Si su hipótesis era acertada, Eric Pratt llevaba algún tiempo viviendo bajo el dominio y la manipulación de otra persona. Había sido una marioneta dispuesta a matar y a matarse. Tal vez esa persona -el reverendo Joseph Everett, casi con toda probabilidad-, ejercía todavía sobre él una fuerte influencia, pese a que Eric estaba en prisión. Sin embargo, algo había incitado al chico a escupir la cápsula de cianuro. El instinto de conservación había vencido. Gwen debía seguir el dictado de su intuición. Y se sentía obligada a creer que, en Eric Pratt, el instinto de supervivencia era más fuerte que el miedo a Everett.
– Eres un superviviente, Eric. Por eso estás todavía aquí. Quiero ayudarte. ¿Crees que puedo ayudarte?
Aguardó, desfogando su impaciencia dando golpecitos con el lápiz sobre el cuaderno. El chico parecía hipnotizado por el movimiento del lápiz. Gwen intentó recordar los informes que había leído, por si los análisis toxicológicos habían revelado indicios de alguna droga. A eso era a lo que le recordaba Eric Pratt: a un drogata alucinado. Si la mirara directamente, podría adivinarlo por la dilatación de las pupilas. ¿Sería por eso por lo que evitaba mirarla a los ojos?
– No tienes por qué afrontar esto solo, Eric. Puedes hablar conmigo -mantenía un tono bajo y suave de voz. No quería que pareciera que se estaba dirigiendo a un niño pequeño. No quería que Pratt se sintiera insultado. Y, si tenía miedo, ella tenía que convencerlo de que podía entregarle su confianza. Aunque, a decir verdad, ésa parecía una posibilidad remota.
Notó que Pratt tenía gotas de sudor en la frente y sobre el labio. Vislumbró fugazmente sus ojos y se preguntó si estaba siquiera allí, en la habitación, con ella. De debajo de la mesa salía un tintineo exasperante. Gwen comprendió de pronto que aquel podía acabar siendo un viaje en balde, y pensó en las horas facturables que estaba perdiendo en su consulta.

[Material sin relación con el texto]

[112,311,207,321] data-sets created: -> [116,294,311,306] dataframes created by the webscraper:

Entonces, accidentalmente, se le cayó el lápiz.
La silla chirrió cuando el chico se lanzó al suelo. Los grilletes resonaron y el chico se movió tan rápidamente que Gwen sólo vio el borrón de su mono naranja. Sintió el impulso de lanzarse a por el lápiz, y empujó la silla, que cayó hacia atrás. Pero era demasiado tarde. El chico le había tomado la delantera. Gwen gateó, intentó levantarse. Pero justo cuando oyó un ruido de pasos apresurados y de cerrojos que se descorrían, sintió que le echaban la cabeza hacia atrás.

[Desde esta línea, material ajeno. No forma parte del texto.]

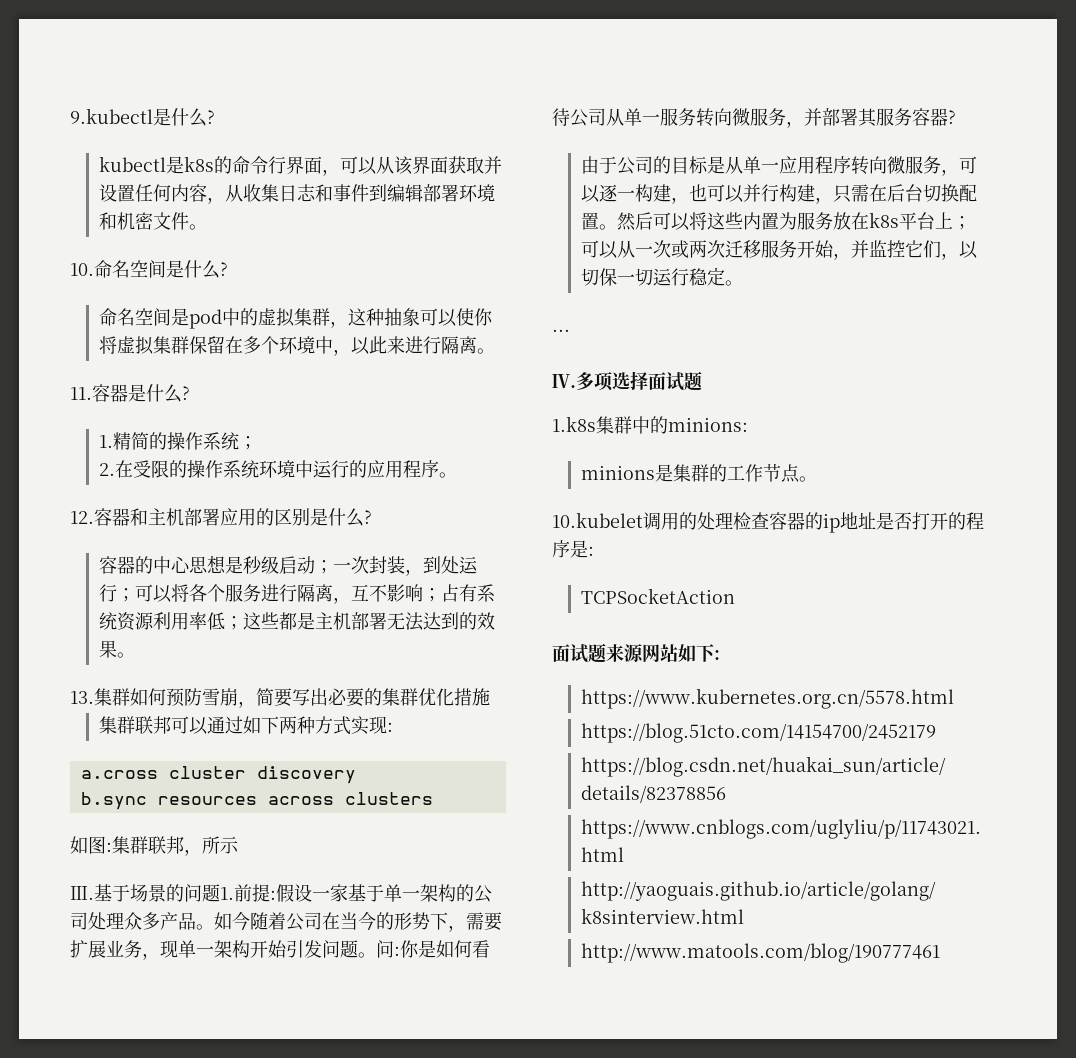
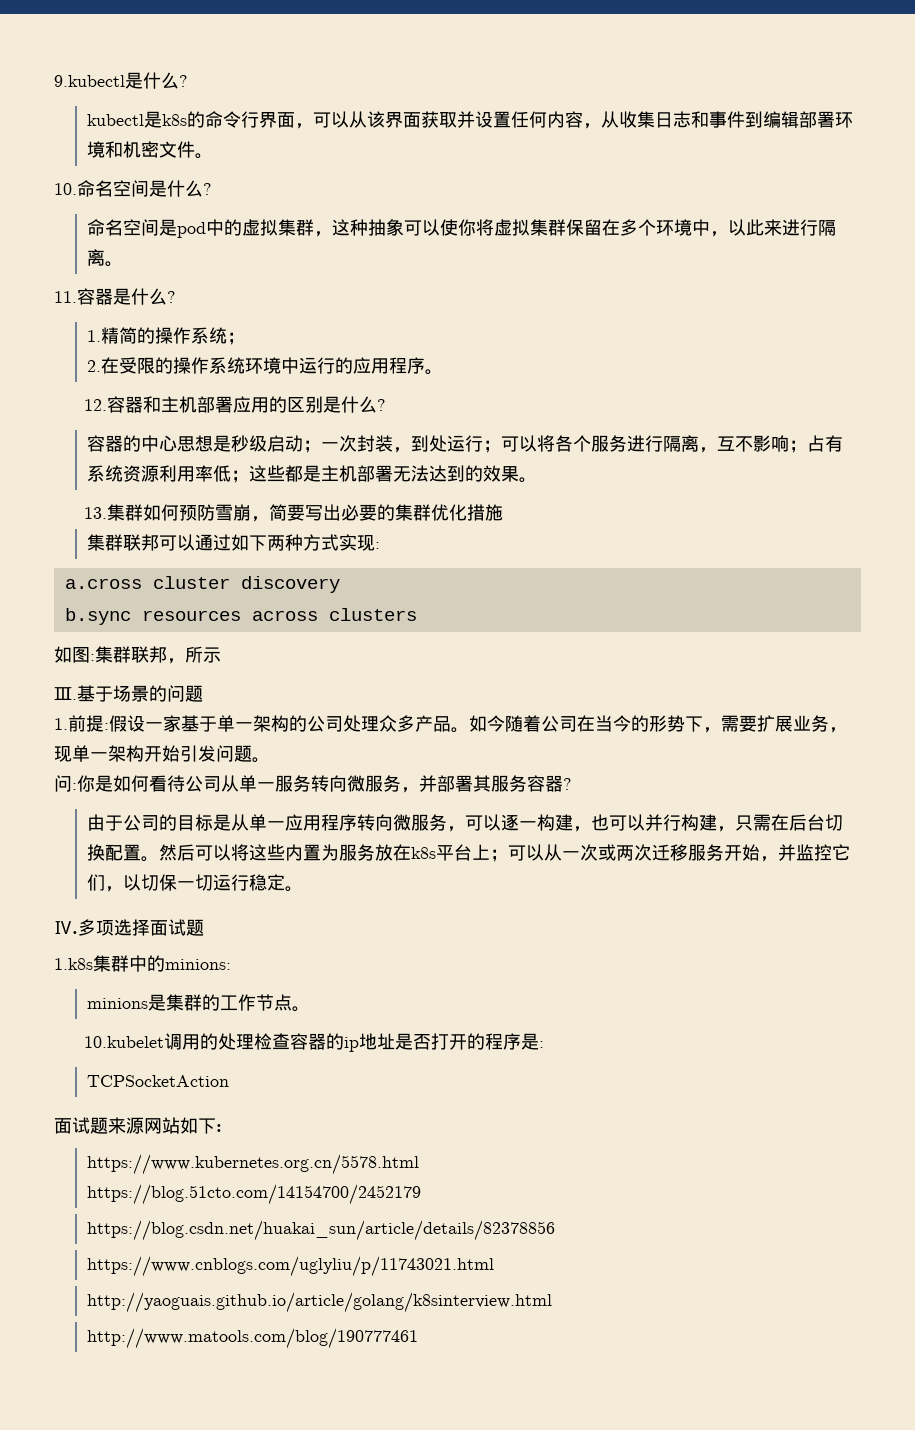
(220, 893) none -> (203, 693) //
(376, 955) none -> (270, 760) //
[552,329,570,332] // ... -> (304, 889) none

El chico estaba tumbado en el suelo, pero había logrado agarrarla del pelo antes de que pudiera alejarse. Tiró con fuerza y Gwen perdió el equilibrio. Tiró de nuevo, y ella cayó sobre su pecho. Sólo veía tres pares de zapatos que se habían parado en seco. Entonces notó el lápiz en su garganta; la punta afilada se apretaba contra su carótida, amenazaba con traspasar la carne y las venas. Y, pese al miedo que la atravesaba, lo primero que se le pasó por la cabeza fue lo estúpida que había sido por sacarle punta al lápiz esa misma mañana.
Capítulo 46
Tully apuntaba con su Glock a la cabeza del chico. Desde aquel ángulo, sería un disparo limpio. Podía hacerlo, pero quizás el muy cabrón lograra clavarle el lápiz a la doctora Patterson en un movimiento reflejo de los músculos. ¡Mierda! ¿Por qué no había reparado en el maldito lápiz?